Além do status que acompanha o consumo de proteína animal, nunca focamos em aprender e entender como preparar vegetais na textura e do jeito certo para aproveitar todo seu sabor. Ficam sempre de lado quando deveriam ser nossa prioridade.

Acredito que o principal seja, no final das contas, não focar em restrições ao diminuir o consumo de carne, mas sim pensar em tudo que você pode aprender ao preparar novos alimentos que você hoje não consome — ou que come só por obrigação porque nunca comeu bem preparado — e passar a consumir mais vegetais e verduras por gostar de verdade! Isso sim é uma revolução alimentar!

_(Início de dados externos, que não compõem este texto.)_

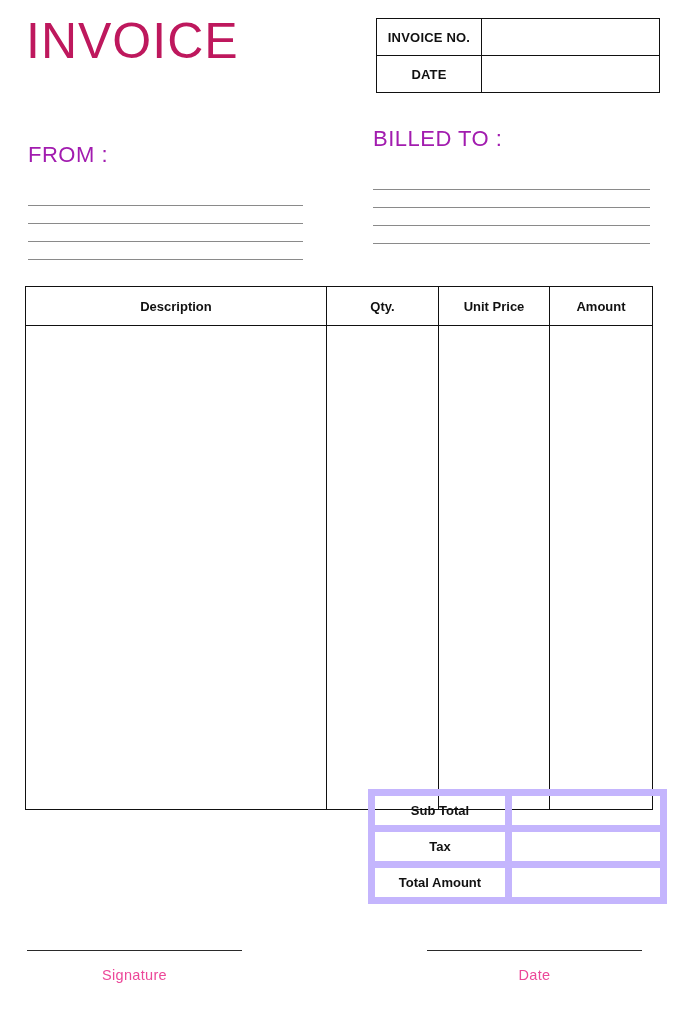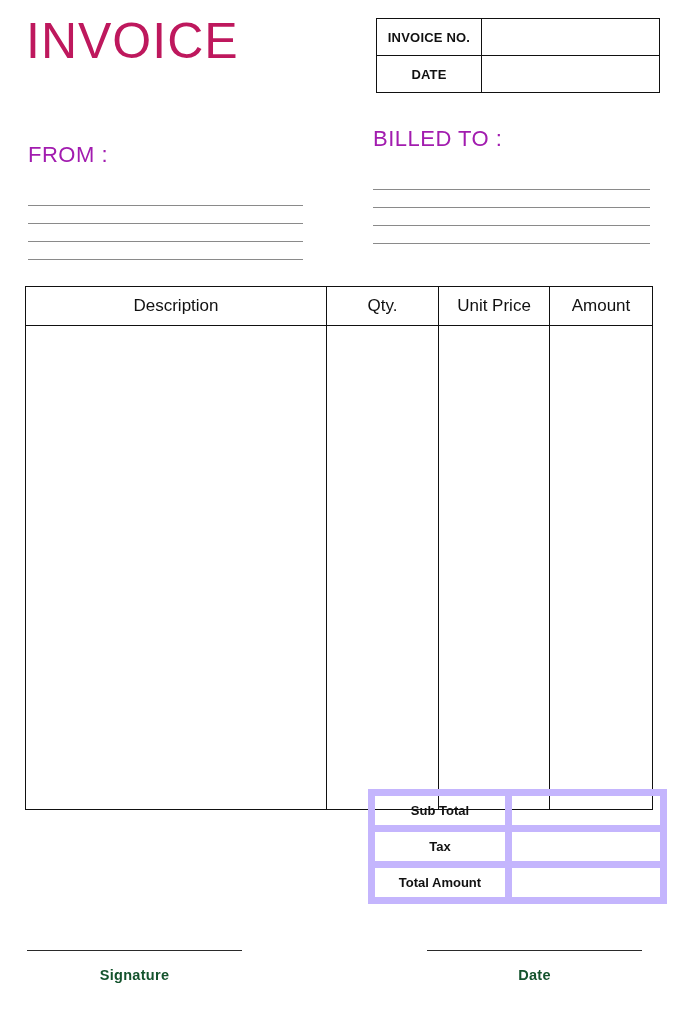"Description" .items th { font-size: 17px -> 13px; font-weight: 400 -> 700 }
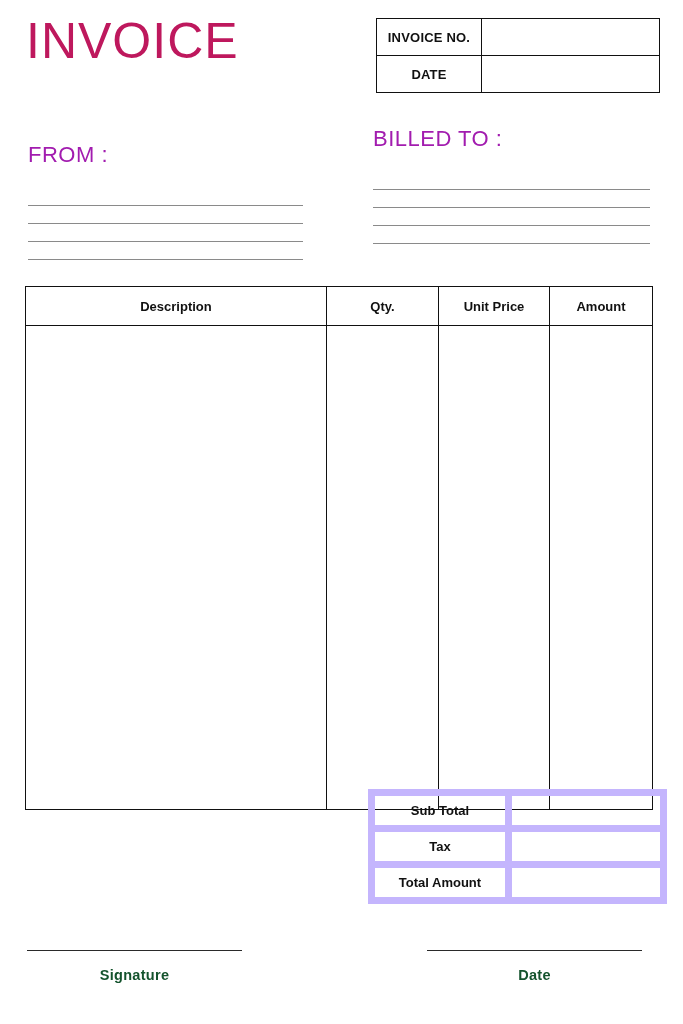"Signature" .sig-label { color: #14532d -> #ec4899; font-weight: 700 -> 400 }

Nesse processo de diminuir aos poucos meu consumo de carne e derivados, fui experimentando e inventando um monte de novidades que nem imaginei que fosse amar tanto. Prezo pelo consumo de carnes com qualidade e de origem conhecida ao invés de comer qualquer uma só porque não consigo viver sem ela no prato.

E se você acha que é só mais uma nova moda no mundo da comida saudável, veja só estes números: 28% dos brasileiros se declararam flexitarianos numa pesquisa feita em 2022 e na Europa uma a cada três pessoas já se declara adepta desse estilo de vida.

Nos últimos 10 anos, as dietas vegetariana e vegana tiveram um crescimento de 400%, tanto por questões pessoais éticas em relação aos animais, mas também pela saúde, uma vez que muitos estudos ligam a alimentação à base de plantas a diversos benefícios como perda de peso, redução dos riscos de diabetes e com papel fundamental no tratamento de doenças inflamatórias no intestino.

Espero que depois de conhecer mais sobre o flexitarianismo você reflita sobre suas escolhas alimentares e entenda o que pode funcionar melhor na sua realidade para melhorar a sua saúde e ainda ajudar no futuro do nosso planeta. Porque se hoje ainda podemos escolher comer carne todos os dias, provavelmente no futuro o flexitarianismo poderá ser a nossa única possibilidade.